The IV on the puts are 500%+. The IV on the calls are 100%+. This reflects how hard it is to borrow. Those bearish on GM stock are instead heavily buying puts... this is also why the price of puts are staying "up" even as GM underlying climbs.
Ahh.. thank you. This is the reply I was looking for. My broker shows the IV at 500% however I assumed 500% was the highest IV possible (yes?). If IV was no longer increasing I could not rationalize how the put would stay the same price(to even out the rise in price). I also didn't think that higher IV meant it would be harder for the put's price to move, I just figured it affected the overall price (making it higher obviously). Thanks for the reply, it's the only answer I could figure although some of my thoughts were just slightly off.

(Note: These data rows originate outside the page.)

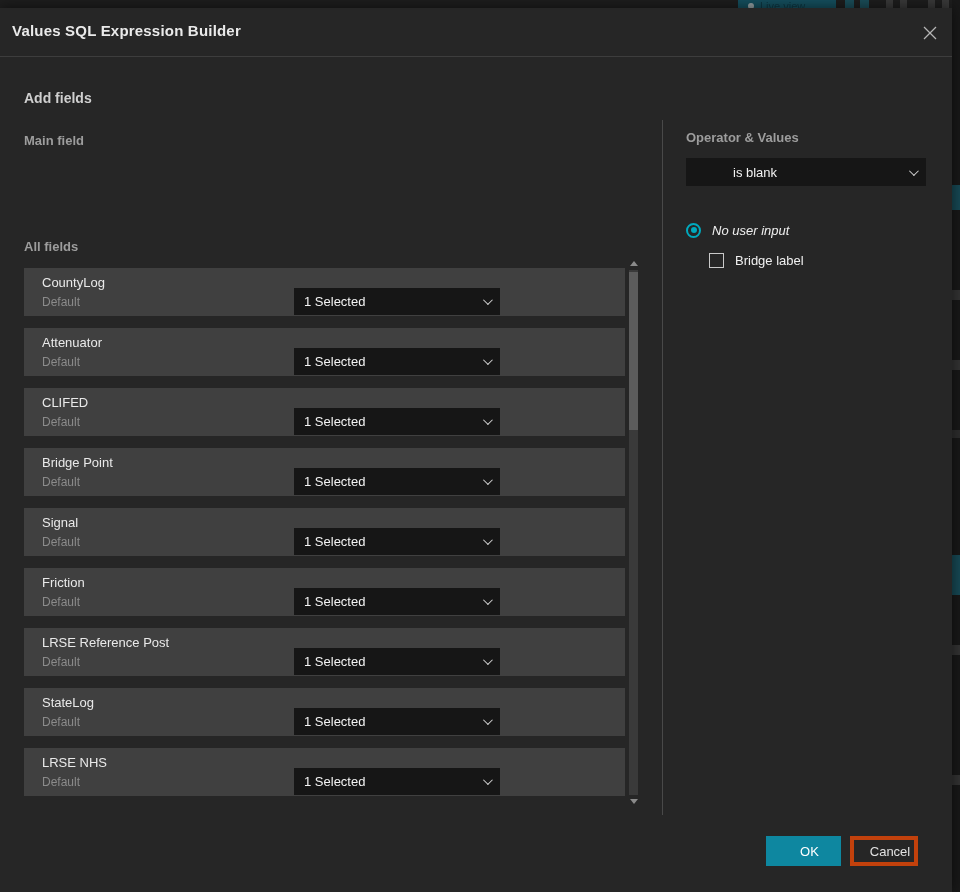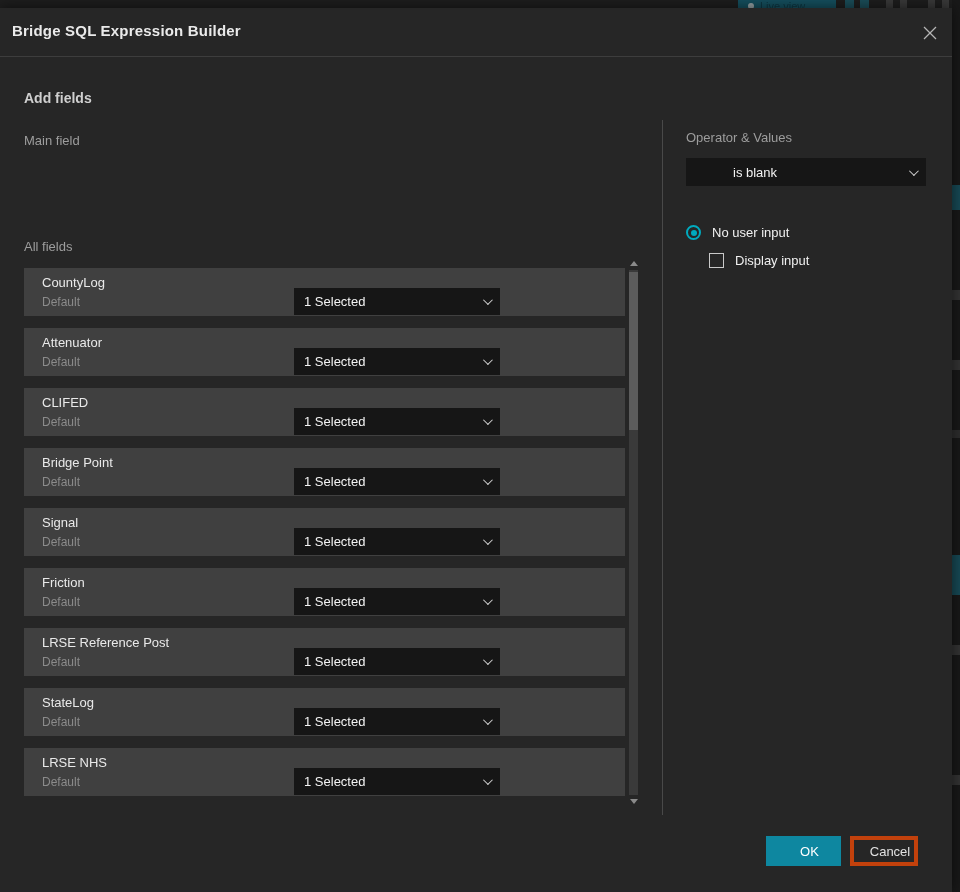--- a/index.html
+++ b/index.html
@@ -25,21 +25,21 @@
 
   
   #dialog { left:0; top:8px; width:952px; height:884px; background:#262626;
     box-shadow:0 0 14px rgba(0,0,0,.6); }
   #dialog-header { left:0; top:0; width:952px; height:49px; border-bottom:1px solid #3d3d3d; }
   #dialog-title { left:12px; top:14px; font-size:15px; font-weight:600; color:#eaeaea; letter-spacing:.2px; }
   #close-btn { left:916px; top:12px; width:28px; height:26px; display:flex; align-items:center;
     justify-content:center; cursor:pointer; }
 
   .heading-lg { font-size:14px; font-weight:700; color:#cfcfcf; }
-  .heading-sm { font-size:13px; font-weight:400; color:#9d9d9d; }
+  .heading-sm { font-size:13px; font-weight:700; color:#9d9d9d; }
 
   
   .select { background:#161616; height:27px; display:flex; align-items:center;
     padding:0 10px; cursor:pointer; font-size:13px; color:#f3f3f3; }
   .select .label { flex:1 1 auto; white-space:nowrap; overflow:hidden; }
   .chev { width:7px; height:7px; border-right:1.6px solid #cfcfcf; border-bottom:1.6px solid #cfcfcf;
     transform:rotate(45deg) translateY(-2px); flex:0 0 auto; }
 
   
   #main-field-panel { left:24px; top:147px; width:613px; height:58px; background:#333333; }
@@ -60,21 +60,21 @@
     border-right:4px solid transparent; }
   .sb-up { top:3px; border-bottom:5px solid #8a8a8a; }
   .sb-down { top:541px; border-top:5px solid #8a8a8a; }
   .sb-track { position:absolute; left:1px; top:12px; width:9px; height:525px; background:#3a3a3a; }
   .sb-thumb { position:absolute; left:0; top:2px; width:9px; height:158px; background:#5c5c5c; }
 
   
   #v-divider { left:662px; top:112px; width:1px; height:695px; background:#494949; }
   #operator-heading { left:686px; top:122px; }
   #operator-select { left:686px; top:150px; width:240px; height:28px;padding-left:47px; }
-  #radio-row { left:686px; top:212px; height:20px; display:flex; align-items:flex-end; cursor:pointer; }
+  #radio-row { left:686px; top:212px; height:20px; display:flex; align-items:center; cursor:pointer;font-style:italic; }
   .radio { width:15px; height:15px; border-radius:50%; border:2px solid #00aabe; position:relative;
     background:#262626; flex:0 0 auto; }
   .radio::after { content:''; position:absolute; inset:2.5px; border-radius:50%; background:#00aabe; }
   #radio-row .ctl-label, #checkbox-row .ctl-label { margin-left:11px; font-size:13px; color:#f0f0f0; }
   #checkbox-row { left:709px; top:243px; height:18px; display:flex; align-items:center; cursor:pointer; }
   .checkbox { width:15px; height:15px; border:1.5px solid #c9c9c9; background:transparent; flex:0 0 auto; }
 
   
   .btn { position:absolute; top:828px; height:30px; display:flex; align-items:center; justify-content:center;
     font-size:13px; cursor:pointer;padding-left:12px; }
@@ -103,21 +103,21 @@
   <div class="abs edge-frag" style="top:360px;height:10px;background:#343434;"></div>
   <div class="abs edge-frag" style="top:430px;height:8px;background:#2e2e2e;"></div>
   <div class="abs edge-frag" style="top:555px;height:40px;background:#174a56;"></div>
   <div class="abs edge-frag" style="top:645px;height:10px;background:#343434;"></div>
   <div class="abs edge-frag" style="top:775px;height:10px;background:#343434;"></div>
 </div>
 
 <div id="dialog" class="abs">
 
   <div id="dialog-header" class="abs">
-    <div id="dialog-title" class="abs">Bridge SQL Expression Builder</div>
+    <div id="dialog-title" class="abs">Values SQL Expression Builder</div>
     <div id="close-btn" class="abs">
       <svg width="18" height="18" viewBox="0 0 18 18">
         <line x1="3" y1="3" x2="15" y2="15" stroke="#b5b5b5" stroke-width="1.2"></line>
         <line x1="15" y1="3" x2="3" y2="15" stroke="#b5b5b5" stroke-width="1.2"></line>
       </svg>
     </div>
   </div>
 
   <div class="abs heading-lg" style="left:24px;top:82px;">Add fields</div>
 
@@ -223,19 +223,19 @@
     <span class="chev"></span>
   </div>
 
   <div id="radio-row" class="abs">
     <span class="radio"></span>
     <span class="ctl-label">No user input</span>
   </div>
 
   <div id="checkbox-row" class="abs">
     <span class="checkbox"></span>
-    <span class="ctl-label">Display input</span>
+    <span class="ctl-label">Bridge label</span>
   </div>
 
   <div id="ok-btn" class="btn">OK</div>
   <div id="cancel-btn" class="btn">Cancel</div>
 
 </div>
 
 </body></html>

I think it's important to understand that the BS model isn't always relevant... ... the most basic concept in the BS model leads us to conclude IV -> determines option pricing. So whatever effect happens on option pricing, we're tempted to try to figure out what "caused it" from an IV point of view. That's not what's happening here. Prices on the puts are being set by supply/demand, and IV just a reflection of that demand. (And we can't get back to put-call parity because no one can borrow the shares.)
The borrow rate for GM stock has been over 100% during the past few weeks... and even if you're willing to pay that, it's a tough borrow.